Bitcoin’s Reaction to Previous Big Expiries

Previous major expiries show that Bitcoin’s price behavior typically follows a relatively consistent pattern, where hedging activities dominate short-term fluctuations before the market releases pressure post-expiry.

In the December 2025 expiry (~$23.6 billion), Bitcoin fluctuated within a multi-week accumulation zone due to year-end liquidity declines. After the contracts expired on December 26, the price remained stable.

In the November 2025 expiry (~$13.3 billion), BTC traded significantly below max pain but recorded a recovery rally leading up to the expiry date to move closer to that zone—clearly reflecting the “magnet” effect.
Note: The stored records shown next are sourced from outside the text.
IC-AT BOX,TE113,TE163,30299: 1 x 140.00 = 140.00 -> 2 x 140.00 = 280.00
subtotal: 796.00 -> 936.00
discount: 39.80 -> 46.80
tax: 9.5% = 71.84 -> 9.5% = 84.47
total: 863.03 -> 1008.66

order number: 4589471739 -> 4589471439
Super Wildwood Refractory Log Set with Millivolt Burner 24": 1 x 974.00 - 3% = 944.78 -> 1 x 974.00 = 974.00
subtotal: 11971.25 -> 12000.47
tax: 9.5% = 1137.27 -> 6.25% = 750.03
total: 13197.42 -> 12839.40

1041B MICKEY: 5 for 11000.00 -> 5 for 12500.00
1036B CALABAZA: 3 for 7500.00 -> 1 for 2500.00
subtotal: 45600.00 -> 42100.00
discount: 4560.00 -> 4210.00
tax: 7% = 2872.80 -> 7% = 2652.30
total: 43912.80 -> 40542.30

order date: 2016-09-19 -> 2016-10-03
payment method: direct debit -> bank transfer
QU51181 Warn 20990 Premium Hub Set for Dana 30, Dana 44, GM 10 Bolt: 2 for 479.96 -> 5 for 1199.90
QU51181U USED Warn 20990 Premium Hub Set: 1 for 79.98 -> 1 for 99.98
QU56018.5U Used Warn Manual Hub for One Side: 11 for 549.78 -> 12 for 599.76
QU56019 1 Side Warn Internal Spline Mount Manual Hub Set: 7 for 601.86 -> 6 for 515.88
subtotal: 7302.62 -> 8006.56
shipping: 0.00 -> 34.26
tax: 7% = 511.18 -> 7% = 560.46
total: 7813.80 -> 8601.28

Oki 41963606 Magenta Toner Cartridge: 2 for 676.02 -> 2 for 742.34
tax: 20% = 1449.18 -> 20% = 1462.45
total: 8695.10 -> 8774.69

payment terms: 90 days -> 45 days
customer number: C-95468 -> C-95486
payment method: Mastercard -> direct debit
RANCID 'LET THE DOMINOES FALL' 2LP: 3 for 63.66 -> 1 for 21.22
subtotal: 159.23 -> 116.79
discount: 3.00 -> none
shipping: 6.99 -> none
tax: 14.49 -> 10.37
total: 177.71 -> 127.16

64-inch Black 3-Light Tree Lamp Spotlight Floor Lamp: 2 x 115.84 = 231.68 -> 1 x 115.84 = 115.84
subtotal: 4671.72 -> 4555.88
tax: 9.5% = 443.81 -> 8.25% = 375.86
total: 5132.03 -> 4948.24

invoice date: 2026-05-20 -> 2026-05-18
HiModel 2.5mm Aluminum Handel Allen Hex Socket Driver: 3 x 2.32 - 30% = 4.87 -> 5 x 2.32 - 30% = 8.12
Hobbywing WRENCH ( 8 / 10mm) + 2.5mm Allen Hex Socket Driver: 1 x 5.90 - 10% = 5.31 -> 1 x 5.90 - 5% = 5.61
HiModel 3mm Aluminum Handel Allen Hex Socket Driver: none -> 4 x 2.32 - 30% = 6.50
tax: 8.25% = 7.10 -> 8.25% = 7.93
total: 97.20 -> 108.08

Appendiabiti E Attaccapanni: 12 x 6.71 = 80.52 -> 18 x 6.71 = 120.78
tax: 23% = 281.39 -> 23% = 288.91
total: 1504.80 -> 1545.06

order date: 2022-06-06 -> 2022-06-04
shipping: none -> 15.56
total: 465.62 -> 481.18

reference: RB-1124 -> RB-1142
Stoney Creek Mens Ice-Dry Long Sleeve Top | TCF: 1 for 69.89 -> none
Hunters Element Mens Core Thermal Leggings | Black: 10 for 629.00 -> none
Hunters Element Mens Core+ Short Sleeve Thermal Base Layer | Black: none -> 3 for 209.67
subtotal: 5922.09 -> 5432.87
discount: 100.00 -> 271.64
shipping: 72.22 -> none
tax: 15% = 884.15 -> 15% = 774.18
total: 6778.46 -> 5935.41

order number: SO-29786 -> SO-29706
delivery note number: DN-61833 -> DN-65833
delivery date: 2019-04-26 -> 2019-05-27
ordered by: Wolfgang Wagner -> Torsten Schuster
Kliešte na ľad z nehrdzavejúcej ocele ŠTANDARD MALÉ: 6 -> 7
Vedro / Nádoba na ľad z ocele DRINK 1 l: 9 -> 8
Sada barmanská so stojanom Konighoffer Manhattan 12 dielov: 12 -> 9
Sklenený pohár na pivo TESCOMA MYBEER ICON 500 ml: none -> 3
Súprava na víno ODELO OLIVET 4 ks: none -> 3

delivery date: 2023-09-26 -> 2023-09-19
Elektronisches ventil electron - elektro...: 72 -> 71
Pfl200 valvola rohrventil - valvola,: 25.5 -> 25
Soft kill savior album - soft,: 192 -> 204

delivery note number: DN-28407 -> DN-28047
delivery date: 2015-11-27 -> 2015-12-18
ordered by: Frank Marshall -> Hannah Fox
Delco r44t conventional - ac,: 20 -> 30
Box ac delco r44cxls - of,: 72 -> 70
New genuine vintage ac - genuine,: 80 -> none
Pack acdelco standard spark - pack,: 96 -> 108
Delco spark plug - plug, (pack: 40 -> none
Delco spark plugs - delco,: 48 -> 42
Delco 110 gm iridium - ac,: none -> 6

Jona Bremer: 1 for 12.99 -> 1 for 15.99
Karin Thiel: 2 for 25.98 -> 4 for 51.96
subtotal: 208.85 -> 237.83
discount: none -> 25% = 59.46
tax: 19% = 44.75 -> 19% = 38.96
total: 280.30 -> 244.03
Additionally, the March 2025 expiry (~$12.1 billion) occurred amid a bullish market with strong ETF inflows. A low put/call ratio (~0.49) showed buyers in control, pulling the price toward major call strikes without leading to negative volatility after expiry.

These past market reactions indicate that prices are often pinned around key levels before expiry, while true volatility tends to increase after the contracts have lapsed.

Scenario Analysis: Price Drift vs Range-Bound

Base Case: Price Drifts Toward $75K 

In the most common scenario, with Bitcoin currently trading around $69,000–$71,000, it may continue to be drawn toward the $75,000 zone as hedging activity intensifies before the expiry date. With the majority of open interest concentrated around this area, market maker risk-management mechanisms tend to dampen volatility and keep the price within a narrow range. In this case, the market could see a slow upward drift, with controlled fluctuations as the price nears the open interest concentration.

Bitcoin Remains Range-Bound Below $75K 

Conversely, if buying pressure from the spot market weakens, Bitcoin may continue to consolidate within a narrow range around $69,000–$71,000.

While Max Pain sits at $75,000, the price zone around $70,000 is also a “not-bad zone” for Market Makers. At the $70,000 strike, Open Interest for both Calls and Puts is in a state of relative equilibrium. This allows market makers to maintain a neutral position without engaging in costly hedging activities. If buying momentum in the coming days is insufficient, Bitcoin is likely to anchor around the 70k zone until the deadline.

Regardless of the scenario, the low Put/Call Ratio (0.62) suggests that long-term optimistic sentiment still prevails, even if prices may be temporarily suppressed by options structures.

What’s Next for Bitcoin After Options Expiry

While the impact of the expiry event is considered short-term for the crypto market, it partially influences BTC’s overall positioning and trend during this period.

Once contracts expire over the weekend, hedging pressure will subside, and the market tends to return to more fundamental drivers such as spot demand, ETF flows, and the macro environment. This is typically when real trends begin to take shape.

Crucially, this expiry occurs close to the timeline of the “5-day ceasefire” proposal recently mentioned by Donald Trump. If the US-Iran conflict scenario turns more positive, Bitcoin could enter a period of heightened volatility once derivatives factors no longer dominate the short term. Conversely, if geopolitical factors do not unfold as expected, post-expiry volatility could become even more unpredictable.

This suggests that while the $75,000 mark may act as a “magnet” leading up to expiry, Bitcoin’s true direction will likely be determined by external catalysts in the following days.